Negli anni Sessanta il cardinale arcivescovo di Milano Giovanni Battista Montini viene due volte a Torino: nel 1961 per una rapida visita al padiglione delle Regioni di Italia 61 nel centenario dell’unità, con una sosta di preghiera nella cappella. Molto più importante la visita di domenica 27 marzo 1960 quando benedice al Monte dei Cappuccini la statua in bronzo della «Madonna della FIAT». Mons. Vincenzo Barale, segretario del cardinale Maurilio Fossati, lo ricorda come «uomo attivo, giovanile, sorridente e vivace, con lo sguardo profondo». Il legame di Paolo VI con Torino si intreccia con la lunga amicizia con l’arcivescovo: «Ogni volta che Fossati andava a Roma, negli anni in cui Montini era in Segretaria di Stato, non mancava mai di chiedergli udienza. Erano visite d’omaggio: Fossati era cardinale e Montini sacerdote, ma il loro legarne era profondo e ogni volta il colloquio durava a lungo».
L’inaugurazione della statua ai Cappuccini – voluta dalla Fiat in una politica paternalistica – solleva molte polemiche. A Fossati, in quei giorni indisposto, i medici consigliano di rimanere in Curia. Ricorda mons. Banale: «Anche Montini lo pregò di non affaticarsi, di rinunciare alla cerimonia. Insistette a lungo, con affetto e amicizia. Ma il cardinale, anche per rispetto all’ospite, volle ugualmente recarsi a benedire la statua».

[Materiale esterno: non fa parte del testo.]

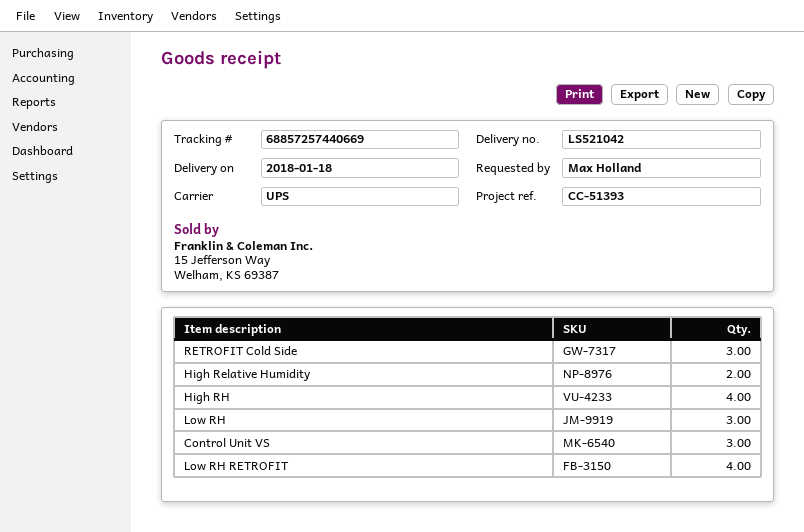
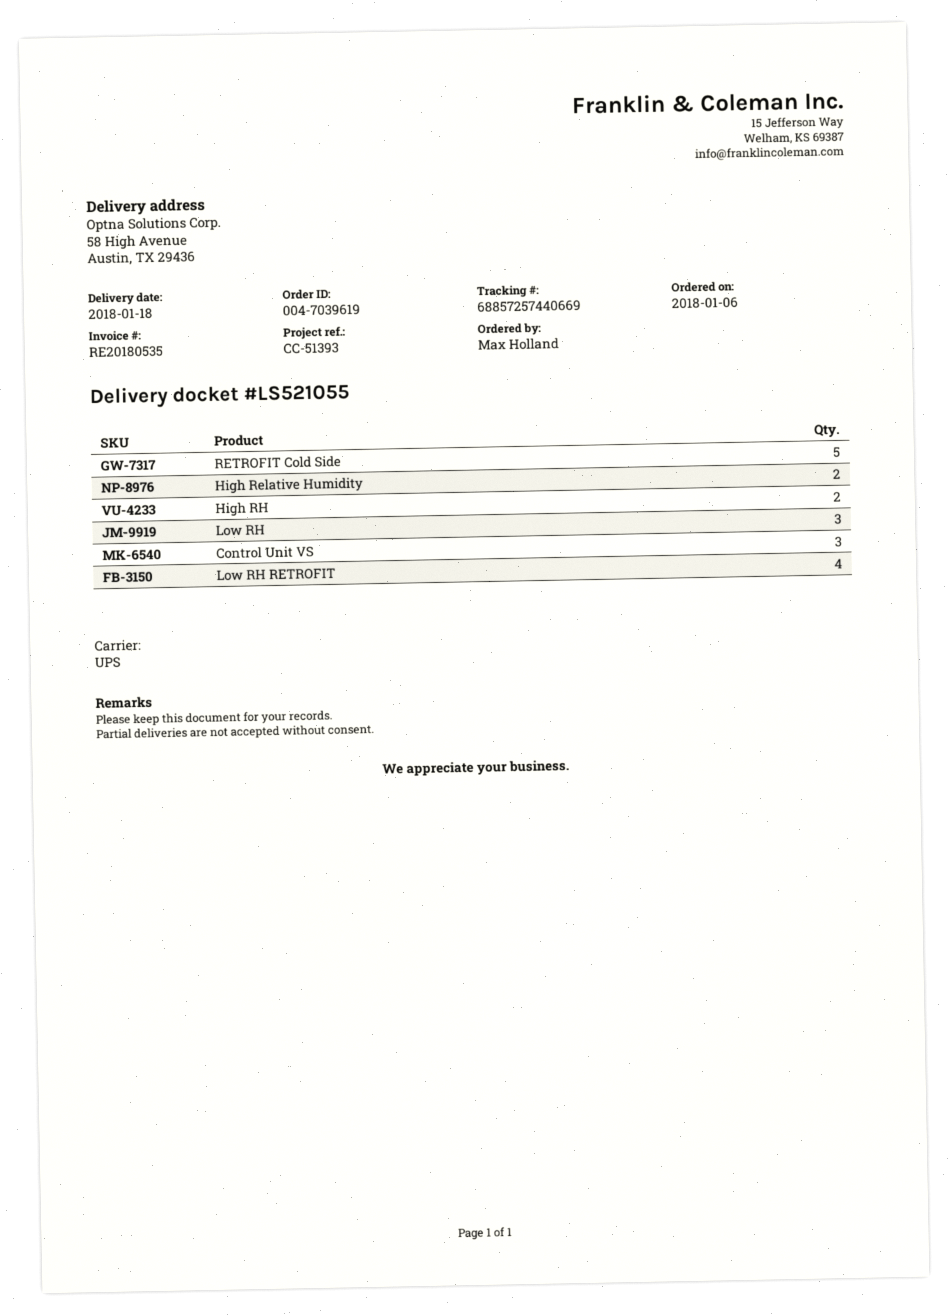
delivery note number: LS521042 -> LS521055
RETROFIT Cold Side: 3 -> 5
High RH: 4 -> 2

Prima, alle 10, nel gremitissimo Teatro Alfieri, Montini, «l’arcivescovo dei lavoratori», tiene un magistrale discorso su «Religione e lavoro». Troppo spesso, «l’uomo d’azione ha difficoltà a pensare a qualcosa che si distacchi dal campo quantitativo. Nel mondo del lavoro sovente i padroni sono ancora impregnati dell’obiezione razionalista e della pretesa illuministica, mentre i lavoratori vedono nella religione un motivo di distrazione dagli interessi economici e sociali». Ecco la necessità, secondo Montini, «di cercare una soluzione a queste obiezioni, una soluzione che non può non essere lenta e difficile. Ma è ormai tempo per la cultura italiana di uscire dai luoghi comuni che sono indice di pigrizia culturale».
Tre anni dopo Montini e Fossati alloggiano in stanze vicine durante il Conclave che il 21 giugno 1963 elegge Papa l’arcivescovo di Milano. Fossati ricorda l’amico come «sereno e tranquillo». Quando tocca all’anziano cardinale di Torino inginocchiarsi per l’obbedienza al nuovo Papa, Paolo VI prontamente scende dal tronetto e abbraccia l’87enne arcivescovo. Nel 1965 è personalmente Paolo VI a scegliere come successore di Fossati, mons. Michele Pellegrino come arcivescovo, «una sfida vincente» come la definisce mons. Luigi Bettazzi, vescovo di Ivrea. Nel 1973 per la prima ostensione televisiva Paolo VI definisce la Sindone «la sorprendente reliquia che rivela l’ansioso desiderio di vedere Gesù». Nel 1978 con Ballestrero l’ostensione popolare della Sindone – «che, spiega Maritano, il Papa ha permesso, o meglio ha voluto e consigliato» – scrive una lettera entusiasta: «L’ostensione è una felice circostanza pastorale».